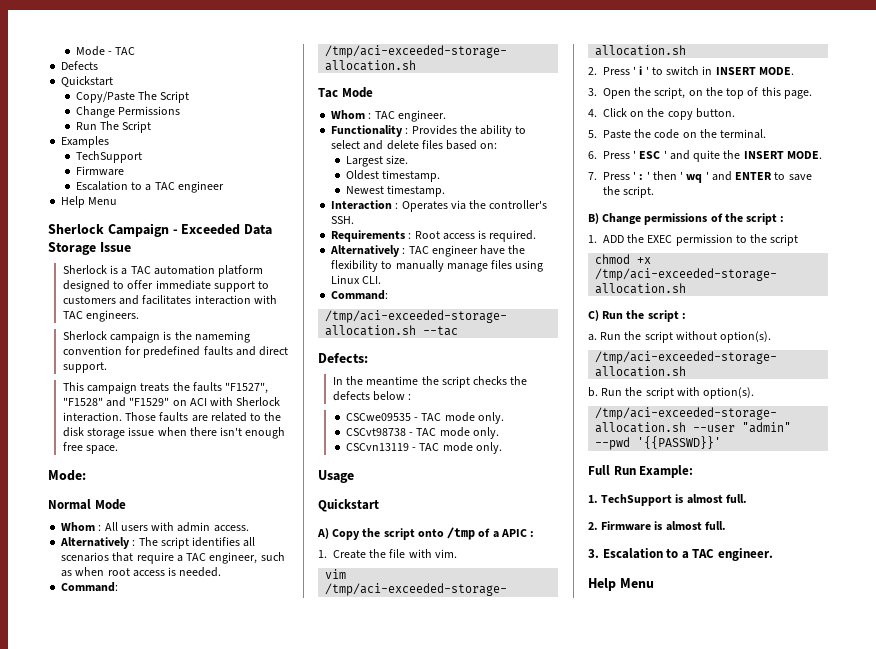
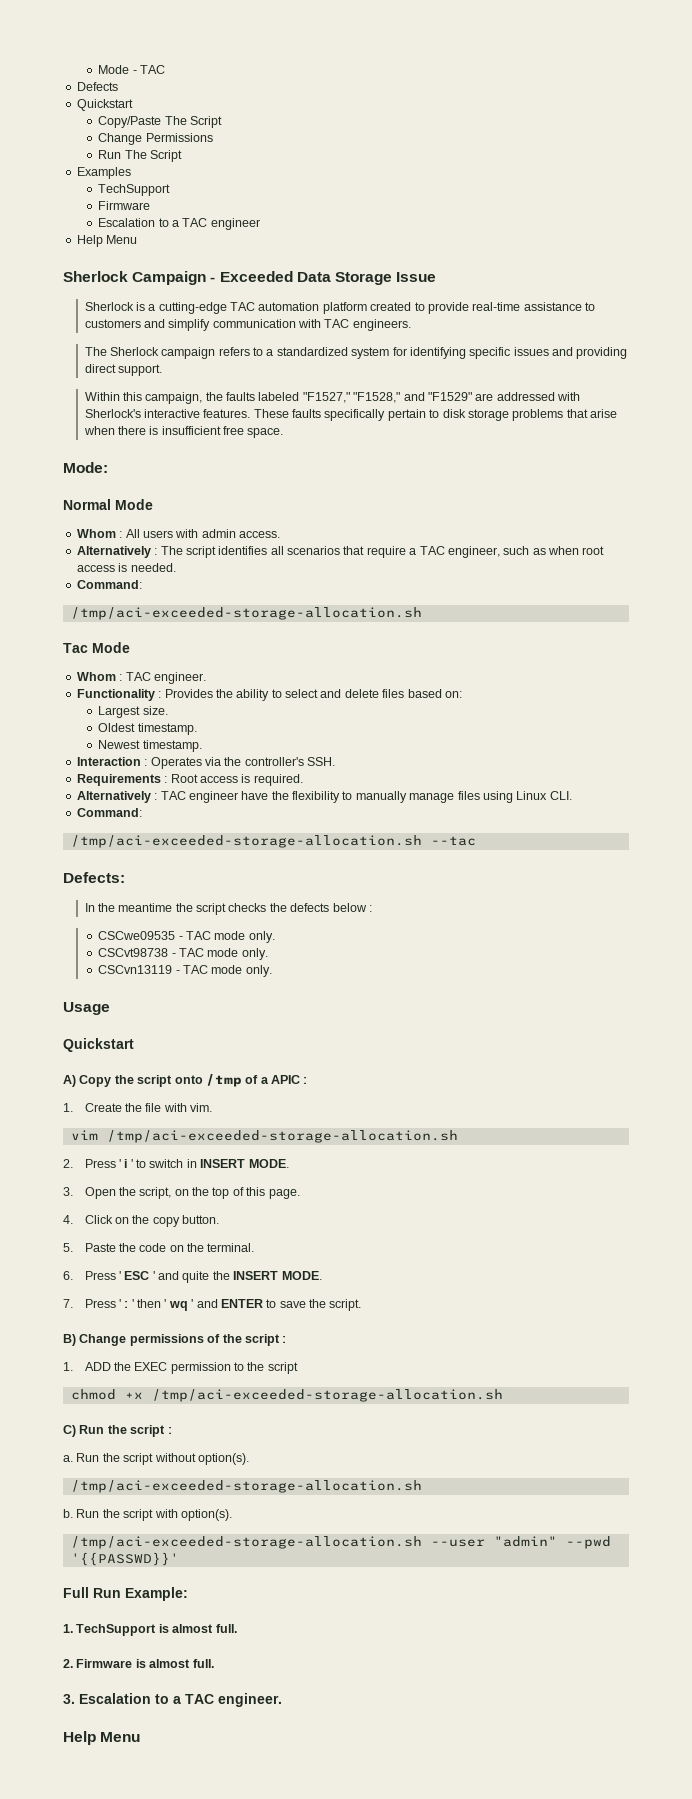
- Sherlock is a TAC automation platform designed to offer immediate support to customers and facilitates interaction with TAC engineers.
+ Sherlock is a cutting-edge TAC automation platform created to provide real-time assistance to customers and simplify communication with TAC engineers.
- Sherlock campaign is the nameming convention for predefined faults and direct support.
- This campaign treats the faults "F1527", "F1528" and "F1529" on ACI with Sherlock interaction. Those faults are related to the disk storage issue when there isn't enough free space.
+ The Sherlock campaign refers to a standardized system for identifying specific issues and providing direct support.
+ Within this campaign, the faults labeled "F1527," "F1528," and "F1529" are addressed with Sherlock's interactive features. These faults specifically pertain to disk storage problems that arise when there is insufficient free space.

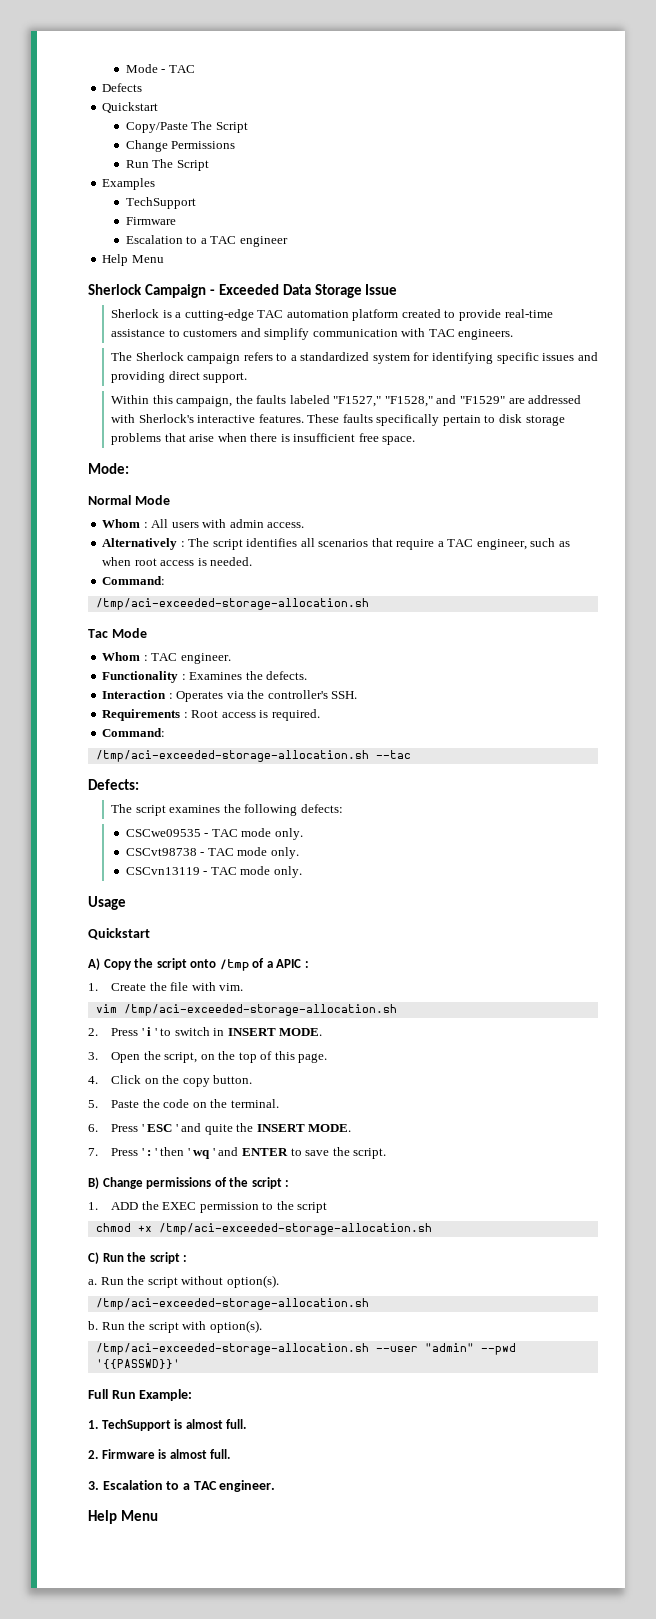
- Functionality : Provides the ability to select and delete files based on:
- Largest size.
- Oldest timestamp.
- Newest timestamp.
+ Functionality : Examines the defects.
  Requirements : Root access is required.
- Alternatively : TAC engineer have the flexibility to manually manage files using Linux CLI.
  Command:
  /tmp/aci-exceeded-storage-allocation.sh --tac
  Defects:
- In the meantime the script checks the defects below :
+ The script examines the following defects:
········
Only a verbatim transcription of the lines from the one containing "- Largest size." through the last line of the records counts as the answer.

> Solution for this task
- Largest size.
- Oldest timestamp.
- Newest timestamp.
+ Functionality : Examines the defects.
  Requirements : Root access is required.
- Alternatively : TAC engineer have the flexibility to manually manage files using Linux CLI.
  Command:
  /tmp/aci-exceeded-storage-allocation.sh --tac
  Defects:
- In the meantime the script checks the defects below :
+ The script examines the following defects:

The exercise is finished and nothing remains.